### [DATA SUPPLIED]

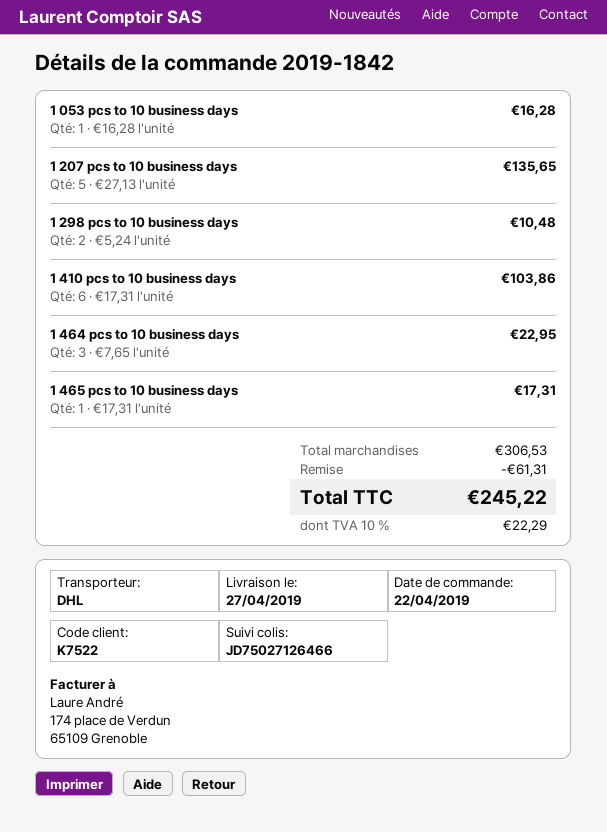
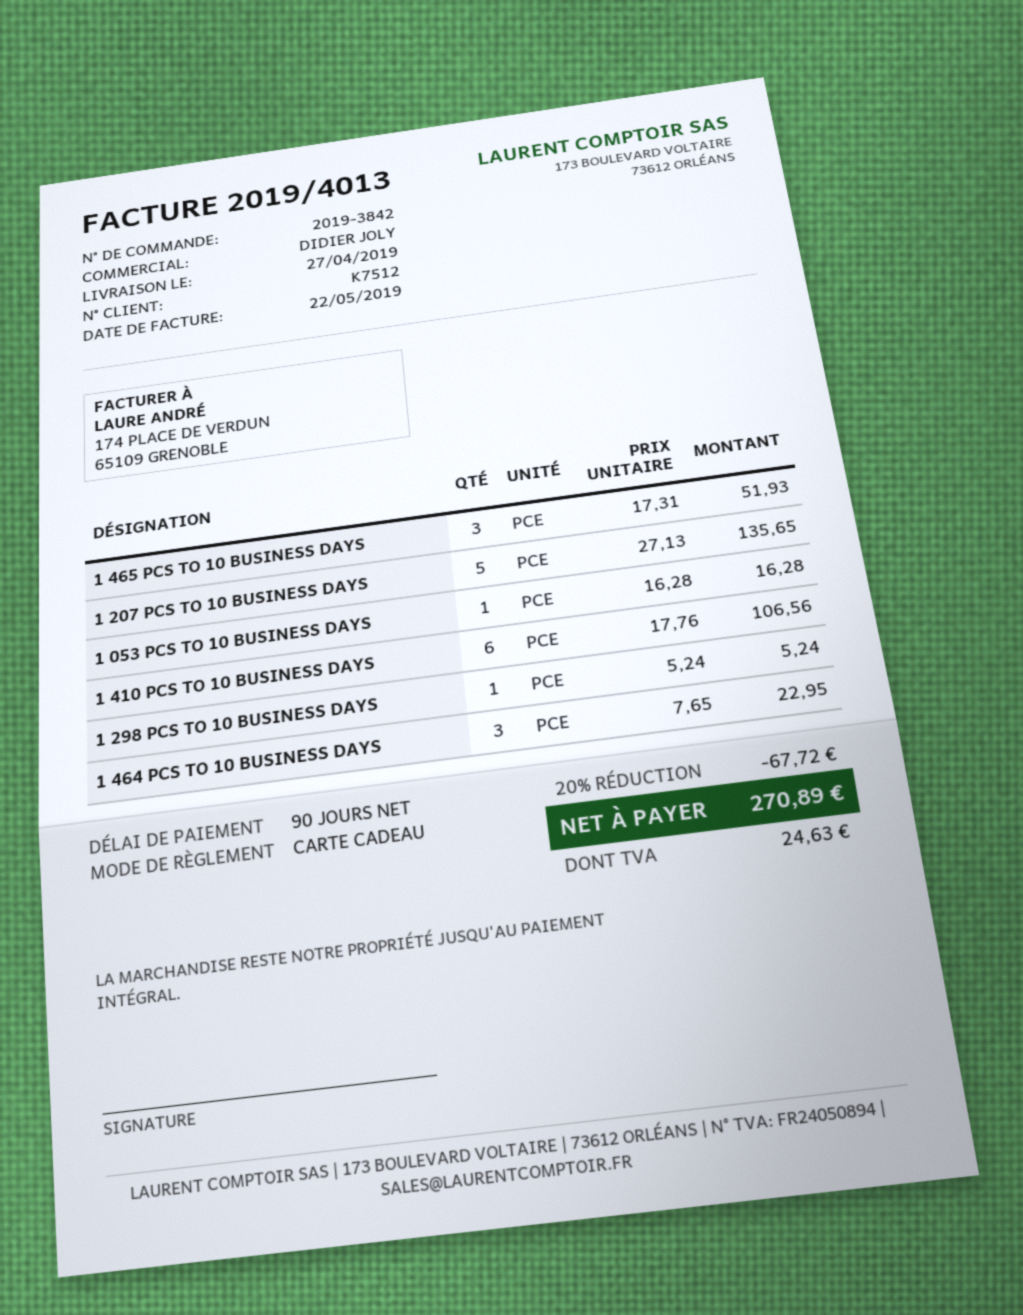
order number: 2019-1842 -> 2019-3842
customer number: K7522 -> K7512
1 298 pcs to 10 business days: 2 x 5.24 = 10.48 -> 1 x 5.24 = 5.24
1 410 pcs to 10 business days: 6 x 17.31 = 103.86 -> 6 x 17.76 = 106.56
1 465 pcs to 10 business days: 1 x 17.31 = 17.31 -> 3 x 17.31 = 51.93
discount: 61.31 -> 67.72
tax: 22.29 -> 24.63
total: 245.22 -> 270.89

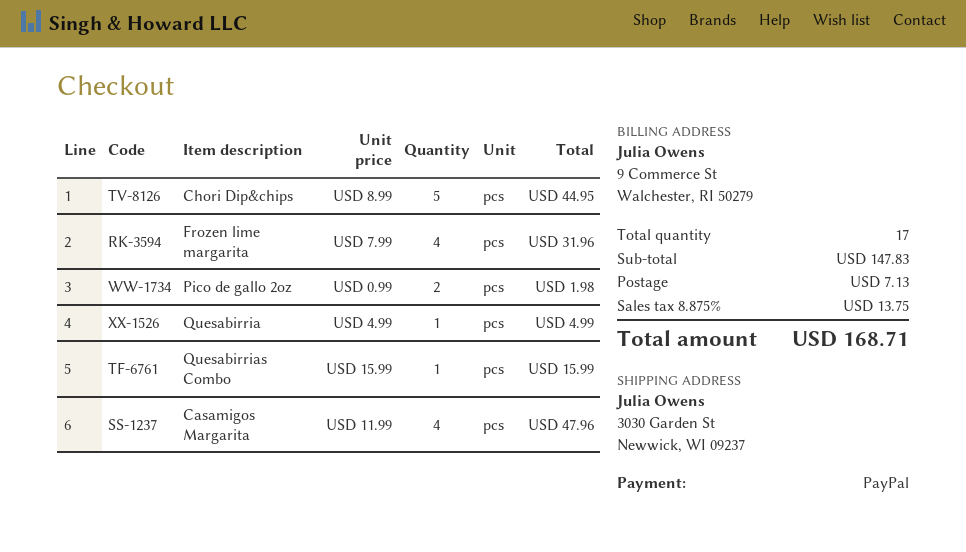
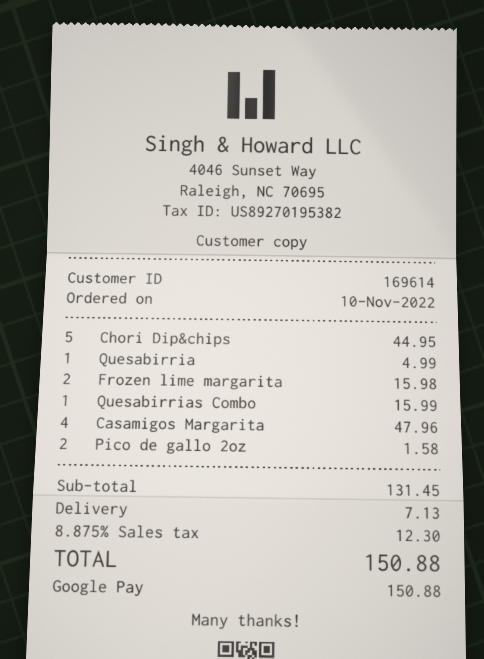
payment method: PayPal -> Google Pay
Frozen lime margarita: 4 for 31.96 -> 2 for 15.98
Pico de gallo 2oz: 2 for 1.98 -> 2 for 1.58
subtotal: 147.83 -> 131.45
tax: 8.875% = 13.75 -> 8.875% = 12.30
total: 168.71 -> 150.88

### [WHAT THIS TASK INVOLVES]
Return each line of the data that contains the string "days".

### [RESPONSE TO THIS EXERCISE]
1 298 pcs to 10 business days: 2 x 5.24 = 10.48 -> 1 x 5.24 = 5.24
1 410 pcs to 10 business days: 6 x 17.31 = 103.86 -> 6 x 17.76 = 106.56
1 465 pcs to 10 business days: 1 x 17.31 = 17.31 -> 3 x 17.31 = 51.93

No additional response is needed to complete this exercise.